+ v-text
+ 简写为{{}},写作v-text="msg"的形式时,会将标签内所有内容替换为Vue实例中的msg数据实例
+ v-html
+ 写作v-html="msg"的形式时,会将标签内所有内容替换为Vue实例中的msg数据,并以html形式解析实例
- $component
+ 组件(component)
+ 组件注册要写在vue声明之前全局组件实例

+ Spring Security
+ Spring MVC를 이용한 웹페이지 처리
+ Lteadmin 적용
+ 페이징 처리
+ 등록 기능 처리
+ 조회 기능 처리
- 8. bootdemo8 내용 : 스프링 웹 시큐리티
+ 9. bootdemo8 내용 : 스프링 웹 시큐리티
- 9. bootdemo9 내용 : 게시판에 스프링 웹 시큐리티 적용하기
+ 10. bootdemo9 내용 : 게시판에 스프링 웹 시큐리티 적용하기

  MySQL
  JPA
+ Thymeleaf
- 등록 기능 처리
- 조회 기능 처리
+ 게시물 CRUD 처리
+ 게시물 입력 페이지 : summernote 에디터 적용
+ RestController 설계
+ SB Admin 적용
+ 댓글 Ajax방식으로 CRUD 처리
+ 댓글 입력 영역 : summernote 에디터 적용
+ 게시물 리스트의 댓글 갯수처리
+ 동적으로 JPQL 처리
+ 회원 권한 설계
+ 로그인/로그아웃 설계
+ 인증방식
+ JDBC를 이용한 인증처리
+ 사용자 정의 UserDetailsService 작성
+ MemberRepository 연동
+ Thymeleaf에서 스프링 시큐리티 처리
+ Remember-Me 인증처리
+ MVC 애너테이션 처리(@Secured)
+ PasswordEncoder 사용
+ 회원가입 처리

• Task directions: Take the data above and reproduce it exactly.

• Exercise output:
+ v-text
+ 简写为{{}},写作v-text="msg"的形式时,会将标签内所有内容替换为Vue实例中的msg数据实例
+ v-html
+ 写作v-html="msg"的形式时,会将标签内所有内容替换为Vue实例中的msg数据,并以html形式解析实例
- $component
+ 组件(component)
+ 组件注册要写在vue声明之前全局组件实例

+ Spring Security
+ Spring MVC를 이용한 웹페이지 처리
+ Lteadmin 적용
+ 페이징 처리
+ 등록 기능 처리
+ 조회 기능 처리
- 8. bootdemo8 내용 : 스프링 웹 시큐리티
+ 9. bootdemo8 내용 : 스프링 웹 시큐리티
- 9. bootdemo9 내용 : 게시판에 스프링 웹 시큐리티 적용하기
+ 10. bootdemo9 내용 : 게시판에 스프링 웹 시큐리티 적용하기

  MySQL
  JPA
+ Thymeleaf
- 등록 기능 처리
- 조회 기능 처리
+ 게시물 CRUD 처리
+ 게시물 입력 페이지 : summernote 에디터 적용
+ RestController 설계
+ SB Admin 적용
+ 댓글 Ajax방식으로 CRUD 처리
+ 댓글 입력 영역 : summernote 에디터 적용
+ 게시물 리스트의 댓글 갯수처리
+ 동적으로 JPQL 처리
+ 회원 권한 설계
+ 로그인/로그아웃 설계
+ 인증방식
+ JDBC를 이용한 인증처리
+ 사용자 정의 UserDetailsService 작성
+ MemberRepository 연동
+ Thymeleaf에서 스프링 시큐리티 처리
+ Remember-Me 인증처리
+ MVC 애너테이션 처리(@Secured)
+ PasswordEncoder 사용
+ 회원가입 처리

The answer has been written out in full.